GOAL OF THE EXERCISE: All of the data below is to be copied exactly.

(Edit tracking data)
┌──

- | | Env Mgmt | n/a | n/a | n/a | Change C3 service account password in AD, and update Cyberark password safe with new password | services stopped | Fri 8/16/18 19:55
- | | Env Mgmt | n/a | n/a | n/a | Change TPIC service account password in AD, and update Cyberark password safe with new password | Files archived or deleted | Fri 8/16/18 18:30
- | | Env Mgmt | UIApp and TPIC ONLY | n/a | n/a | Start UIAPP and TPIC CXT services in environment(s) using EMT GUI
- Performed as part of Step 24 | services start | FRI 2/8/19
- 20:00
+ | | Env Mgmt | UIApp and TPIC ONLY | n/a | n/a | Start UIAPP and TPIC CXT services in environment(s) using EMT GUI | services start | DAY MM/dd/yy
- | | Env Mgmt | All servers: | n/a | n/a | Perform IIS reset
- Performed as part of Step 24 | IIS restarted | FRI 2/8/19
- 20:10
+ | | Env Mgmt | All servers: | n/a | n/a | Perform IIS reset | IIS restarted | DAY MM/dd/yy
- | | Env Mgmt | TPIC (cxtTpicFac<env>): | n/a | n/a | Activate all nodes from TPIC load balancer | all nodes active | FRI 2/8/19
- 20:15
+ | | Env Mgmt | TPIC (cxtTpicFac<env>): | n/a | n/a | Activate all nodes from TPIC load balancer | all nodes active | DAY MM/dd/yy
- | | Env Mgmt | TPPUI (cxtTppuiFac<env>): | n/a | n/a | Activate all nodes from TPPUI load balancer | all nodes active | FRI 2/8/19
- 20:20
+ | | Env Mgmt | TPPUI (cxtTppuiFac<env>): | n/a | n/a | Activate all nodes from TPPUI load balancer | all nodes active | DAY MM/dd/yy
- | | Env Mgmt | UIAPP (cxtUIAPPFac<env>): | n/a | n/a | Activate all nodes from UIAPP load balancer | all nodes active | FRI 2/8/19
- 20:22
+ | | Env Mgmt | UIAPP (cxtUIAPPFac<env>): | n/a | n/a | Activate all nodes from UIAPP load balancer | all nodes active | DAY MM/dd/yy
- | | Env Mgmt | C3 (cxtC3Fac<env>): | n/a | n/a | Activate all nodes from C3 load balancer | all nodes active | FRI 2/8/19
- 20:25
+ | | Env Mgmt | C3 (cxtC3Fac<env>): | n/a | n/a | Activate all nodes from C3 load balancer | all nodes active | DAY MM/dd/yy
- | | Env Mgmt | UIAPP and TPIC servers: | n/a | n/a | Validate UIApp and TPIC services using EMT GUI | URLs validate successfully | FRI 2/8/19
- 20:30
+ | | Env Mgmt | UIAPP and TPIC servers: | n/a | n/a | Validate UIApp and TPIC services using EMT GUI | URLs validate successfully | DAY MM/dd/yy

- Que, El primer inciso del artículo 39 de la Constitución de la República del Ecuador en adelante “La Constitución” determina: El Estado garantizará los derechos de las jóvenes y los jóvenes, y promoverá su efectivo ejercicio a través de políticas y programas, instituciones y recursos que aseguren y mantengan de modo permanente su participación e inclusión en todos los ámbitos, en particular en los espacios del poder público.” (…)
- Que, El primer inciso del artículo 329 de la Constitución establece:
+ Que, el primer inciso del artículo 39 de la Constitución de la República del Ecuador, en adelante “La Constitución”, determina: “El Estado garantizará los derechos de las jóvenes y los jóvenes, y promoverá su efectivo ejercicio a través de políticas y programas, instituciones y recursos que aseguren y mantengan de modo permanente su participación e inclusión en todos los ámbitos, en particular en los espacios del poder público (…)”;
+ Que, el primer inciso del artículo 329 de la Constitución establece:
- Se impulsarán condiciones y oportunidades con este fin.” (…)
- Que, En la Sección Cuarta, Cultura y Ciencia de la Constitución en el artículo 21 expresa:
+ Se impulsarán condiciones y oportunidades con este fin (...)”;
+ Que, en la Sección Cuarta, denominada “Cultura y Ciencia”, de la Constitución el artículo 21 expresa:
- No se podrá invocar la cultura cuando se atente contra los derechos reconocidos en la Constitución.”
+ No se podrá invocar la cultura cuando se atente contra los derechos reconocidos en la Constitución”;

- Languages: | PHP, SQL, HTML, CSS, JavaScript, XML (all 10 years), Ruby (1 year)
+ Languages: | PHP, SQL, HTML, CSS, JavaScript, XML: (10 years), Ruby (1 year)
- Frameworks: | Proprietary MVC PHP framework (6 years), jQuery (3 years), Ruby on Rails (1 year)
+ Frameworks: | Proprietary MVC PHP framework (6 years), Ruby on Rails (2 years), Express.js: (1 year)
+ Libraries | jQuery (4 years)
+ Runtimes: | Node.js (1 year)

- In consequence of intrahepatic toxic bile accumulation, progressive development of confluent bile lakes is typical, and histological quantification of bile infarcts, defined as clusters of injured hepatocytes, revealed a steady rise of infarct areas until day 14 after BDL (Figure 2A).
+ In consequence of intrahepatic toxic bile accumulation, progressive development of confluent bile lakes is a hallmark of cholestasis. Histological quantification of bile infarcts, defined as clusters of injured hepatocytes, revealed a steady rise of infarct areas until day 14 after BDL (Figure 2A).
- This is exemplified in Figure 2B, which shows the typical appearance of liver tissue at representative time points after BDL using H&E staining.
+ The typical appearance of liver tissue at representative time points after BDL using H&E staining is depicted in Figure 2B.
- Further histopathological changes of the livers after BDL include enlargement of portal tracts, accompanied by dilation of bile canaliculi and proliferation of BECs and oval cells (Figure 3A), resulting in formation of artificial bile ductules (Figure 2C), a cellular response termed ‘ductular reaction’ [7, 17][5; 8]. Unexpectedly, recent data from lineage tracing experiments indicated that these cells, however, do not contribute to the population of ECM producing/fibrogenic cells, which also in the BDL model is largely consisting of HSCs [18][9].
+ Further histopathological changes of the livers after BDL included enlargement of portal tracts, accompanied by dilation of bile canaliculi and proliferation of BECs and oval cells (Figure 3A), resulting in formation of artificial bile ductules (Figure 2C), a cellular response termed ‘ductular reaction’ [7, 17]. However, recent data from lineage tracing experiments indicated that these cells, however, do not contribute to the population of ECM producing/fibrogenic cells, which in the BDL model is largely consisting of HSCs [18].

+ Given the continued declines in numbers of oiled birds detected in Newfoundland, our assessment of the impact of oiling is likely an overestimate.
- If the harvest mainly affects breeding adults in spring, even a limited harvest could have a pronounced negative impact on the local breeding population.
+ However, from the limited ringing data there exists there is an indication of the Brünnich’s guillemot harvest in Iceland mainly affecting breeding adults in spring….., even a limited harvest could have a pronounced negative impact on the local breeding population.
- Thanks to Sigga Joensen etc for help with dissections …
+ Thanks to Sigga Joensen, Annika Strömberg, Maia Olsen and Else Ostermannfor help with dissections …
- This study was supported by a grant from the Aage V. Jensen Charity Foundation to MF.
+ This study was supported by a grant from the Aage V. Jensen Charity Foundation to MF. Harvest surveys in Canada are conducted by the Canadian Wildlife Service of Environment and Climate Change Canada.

└──

TASK ANSWER:
- | | Env Mgmt | n/a | n/a | n/a | Change C3 service account password in AD, and update Cyberark password safe with new password | services stopped | Fri 8/16/18 19:55
- | | Env Mgmt | n/a | n/a | n/a | Change TPIC service account password in AD, and update Cyberark password safe with new password | Files archived or deleted | Fri 8/16/18 18:30
- | | Env Mgmt | UIApp and TPIC ONLY | n/a | n/a | Start UIAPP and TPIC CXT services in environment(s) using EMT GUI
- Performed as part of Step 24 | services start | FRI 2/8/19
- 20:00
+ | | Env Mgmt | UIApp and TPIC ONLY | n/a | n/a | Start UIAPP and TPIC CXT services in environment(s) using EMT GUI | services start | DAY MM/dd/yy
- | | Env Mgmt | All servers: | n/a | n/a | Perform IIS reset
- Performed as part of Step 24 | IIS restarted | FRI 2/8/19
- 20:10
+ | | Env Mgmt | All servers: | n/a | n/a | Perform IIS reset | IIS restarted | DAY MM/dd/yy
- | | Env Mgmt | TPIC (cxtTpicFac<env>): | n/a | n/a | Activate all nodes from TPIC load balancer | all nodes active | FRI 2/8/19
- 20:15
+ | | Env Mgmt | TPIC (cxtTpicFac<env>): | n/a | n/a | Activate all nodes from TPIC load balancer | all nodes active | DAY MM/dd/yy
- | | Env Mgmt | TPPUI (cxtTppuiFac<env>): | n/a | n/a | Activate all nodes from TPPUI load balancer | all nodes active | FRI 2/8/19
- 20:20
+ | | Env Mgmt | TPPUI (cxtTppuiFac<env>): | n/a | n/a | Activate all nodes from TPPUI load balancer | all nodes active | DAY MM/dd/yy
- | | Env Mgmt | UIAPP (cxtUIAPPFac<env>): | n/a | n/a | Activate all nodes from UIAPP load balancer | all nodes active | FRI 2/8/19
- 20:22
+ | | Env Mgmt | UIAPP (cxtUIAPPFac<env>): | n/a | n/a | Activate all nodes from UIAPP load balancer | all nodes active | DAY MM/dd/yy
- | | Env Mgmt | C3 (cxtC3Fac<env>): | n/a | n/a | Activate all nodes from C3 load balancer | all nodes active | FRI 2/8/19
- 20:25
+ | | Env Mgmt | C3 (cxtC3Fac<env>): | n/a | n/a | Activate all nodes from C3 load balancer | all nodes active | DAY MM/dd/yy
- | | Env Mgmt | UIAPP and TPIC servers: | n/a | n/a | Validate UIApp and TPIC services using EMT GUI | URLs validate successfully | FRI 2/8/19
- 20:30
+ | | Env Mgmt | UIAPP and TPIC servers: | n/a | n/a | Validate UIApp and TPIC services using EMT GUI | URLs validate successfully | DAY MM/dd/yy

- Que, El primer inciso del artículo 39 de la Constitución de la República del Ecuador en adelante “La Constitución” determina: El Estado garantizará los derechos de las jóvenes y los jóvenes, y promoverá su efectivo ejercicio a través de políticas y programas, instituciones y recursos que aseguren y mantengan de modo permanente su participación e inclusión en todos los ámbitos, en particular en los espacios del poder público.” (…)
- Que, El primer inciso del artículo 329 de la Constitución establece:
+ Que, el primer inciso del artículo 39 de la Constitución de la República del Ecuador, en adelante “La Constitución”, determina: “El Estado garantizará los derechos de las jóvenes y los jóvenes, y promoverá su efectivo ejercicio a través de políticas y programas, instituciones y recursos que aseguren y mantengan de modo permanente su participación e inclusión en todos los ámbitos, en particular en los espacios del poder público (…)”;
+ Que, el primer inciso del artículo 329 de la Constitución establece:
- Se impulsarán condiciones y oportunidades con este fin.” (…)
- Que, En la Sección Cuarta, Cultura y Ciencia de la Constitución en el artículo 21 expresa:
+ Se impulsarán condiciones y oportunidades con este fin (...)”;
+ Que, en la Sección Cuarta, denominada “Cultura y Ciencia”, de la Constitución el artículo 21 expresa:
- No se podrá invocar la cultura cuando se atente contra los derechos reconocidos en la Constitución.”
+ No se podrá invocar la cultura cuando se atente contra los derechos reconocidos en la Constitución”;

- Languages: | PHP, SQL, HTML, CSS, JavaScript, XML (all 10 years), Ruby (1 year)
+ Languages: | PHP, SQL, HTML, CSS, JavaScript, XML: (10 years), Ruby (1 year)
- Frameworks: | Proprietary MVC PHP framework (6 years), jQuery (3 years), Ruby on Rails (1 year)
+ Frameworks: | Proprietary MVC PHP framework (6 years), Ruby on Rails (2 years), Express.js: (1 year)
+ Libraries | jQuery (4 years)
+ Runtimes: | Node.js (1 year)

- In consequence of intrahepatic toxic bile accumulation, progressive development of confluent bile lakes is typical, and histological quantification of bile infarcts, defined as clusters of injured hepatocytes, revealed a steady rise of infarct areas until day 14 after BDL (Figure 2A).
+ In consequence of intrahepatic toxic bile accumulation, progressive development of confluent bile lakes is a hallmark of cholestasis. Histological quantification of bile infarcts, defined as clusters of injured hepatocytes, revealed a steady rise of infarct areas until day 14 after BDL (Figure 2A).
- This is exemplified in Figure 2B, which shows the typical appearance of liver tissue at representative time points after BDL using H&E staining.
+ The typical appearance of liver tissue at representative time points after BDL using H&E staining is depicted in Figure 2B.
- Further histopathological changes of the livers after BDL include enlargement of portal tracts, accompanied by dilation of bile canaliculi and proliferation of BECs and oval cells (Figure 3A), resulting in formation of artificial bile ductules (Figure 2C), a cellular response termed ‘ductular reaction’ [7, 17][5; 8]. Unexpectedly, recent data from lineage tracing experiments indicated that these cells, however, do not contribute to the population of ECM producing/fibrogenic cells, which also in the BDL model is largely consisting of HSCs [18][9].
+ Further histopathological changes of the livers after BDL included enlargement of portal tracts, accompanied by dilation of bile canaliculi and proliferation of BECs and oval cells (Figure 3A), resulting in formation of artificial bile ductules (Figure 2C), a cellular response termed ‘ductular reaction’ [7, 17]. However, recent data from lineage tracing experiments indicated that these cells, however, do not contribute to the population of ECM producing/fibrogenic cells, which in the BDL model is largely consisting of HSCs [18].

+ Given the continued declines in numbers of oiled birds detected in Newfoundland, our assessment of the impact of oiling is likely an overestimate.
- If the harvest mainly affects breeding adults in spring, even a limited harvest could have a pronounced negative impact on the local breeding population.
+ However, from the limited ringing data there exists there is an indication of the Brünnich’s guillemot harvest in Iceland mainly affecting breeding adults in spring….., even a limited harvest could have a pronounced negative impact on the local breeding population.
- Thanks to Sigga Joensen etc for help with dissections …
+ Thanks to Sigga Joensen, Annika Strömberg, Maia Olsen and Else Ostermannfor help with dissections …
- This study was supported by a grant from the Aage V. Jensen Charity Foundation to MF.
+ This study was supported by a grant from the Aage V. Jensen Charity Foundation to MF. Harvest surveys in Canada are conducted by the Canadian Wildlife Service of Environment and Climate Change Canada.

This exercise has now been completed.